* Entries shown:
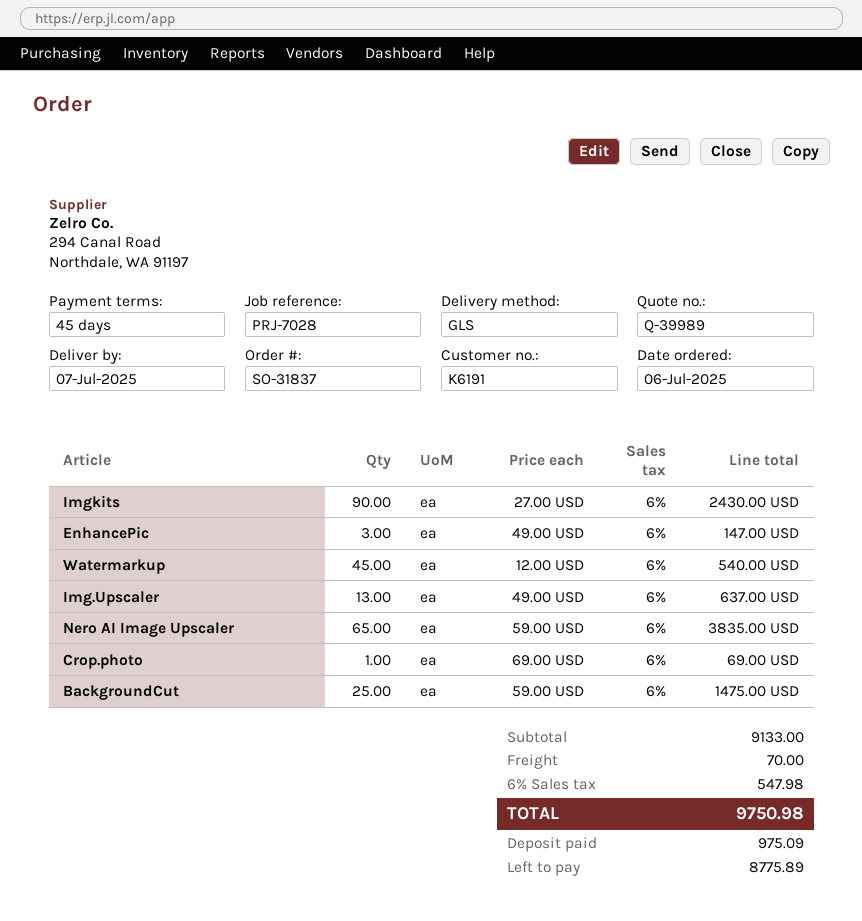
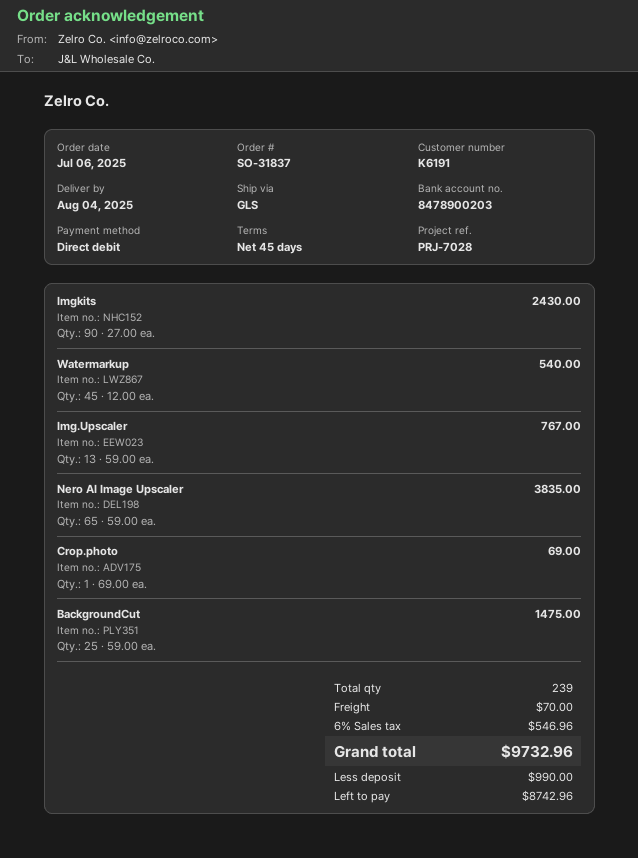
delivery date: 2025-07-07 -> 2025-08-04
EnhancePic: 3 x 49.00 = 147.00 -> none
Img.Upscaler: 13 x 49.00 = 637.00 -> 13 x 59.00 = 767.00
tax: 6% = 547.98 -> 6% = 546.96
total: 9750.98 -> 9732.96
deposit: 975.09 -> 990.00
balance: 8775.89 -> 8742.96

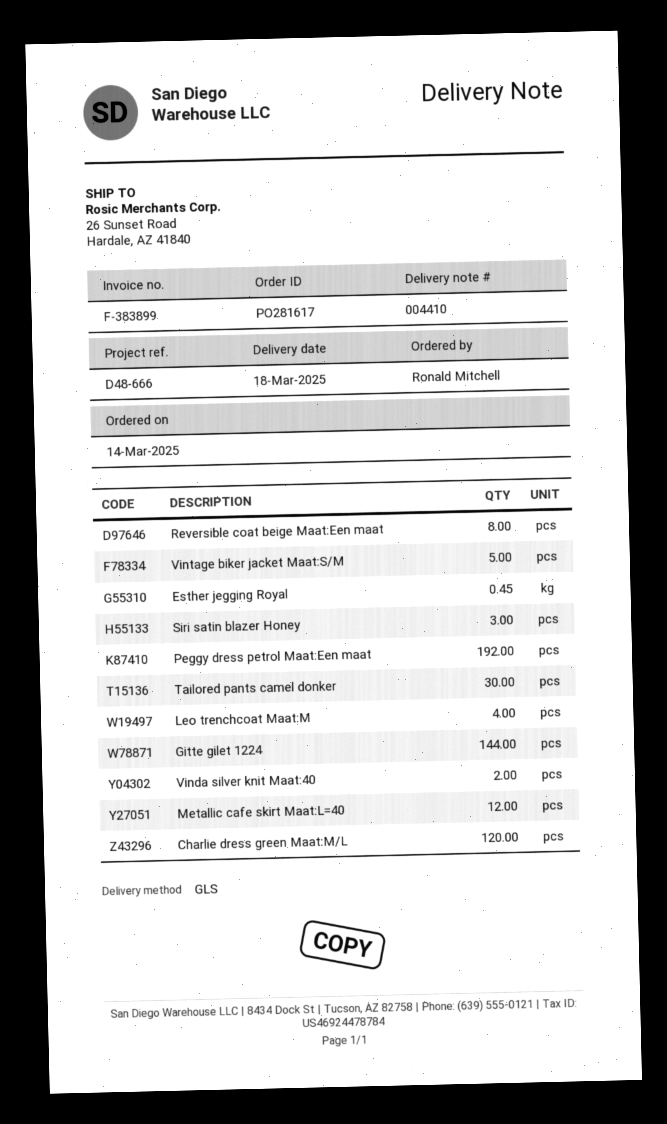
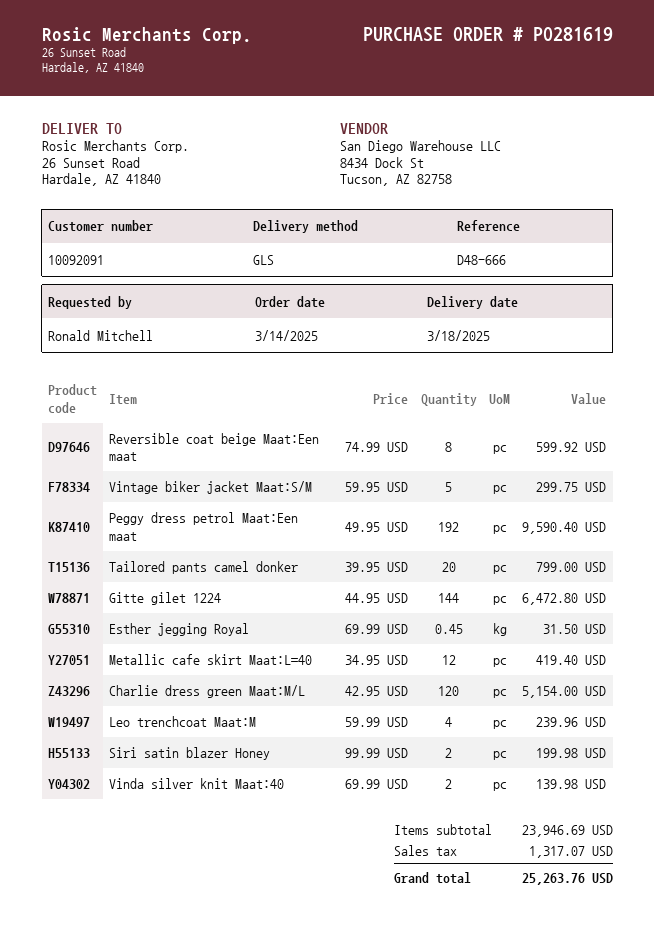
order number: PO281617 -> PO281619
Siri satin blazer Honey: 3 -> 2
Tailored pants camel donker: 30 -> 20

* Task objective: Return only the lines from the line containing "deposit: 975.09 -> 990.00" through the last line of the records above, both ends included, exactly as written, leaving pictures out.

* Your response:
deposit: 975.09 -> 990.00
balance: 8775.89 -> 8742.96

order number: PO281617 -> PO281619
Siri satin blazer Honey: 3 -> 2
Tailored pants camel donker: 30 -> 20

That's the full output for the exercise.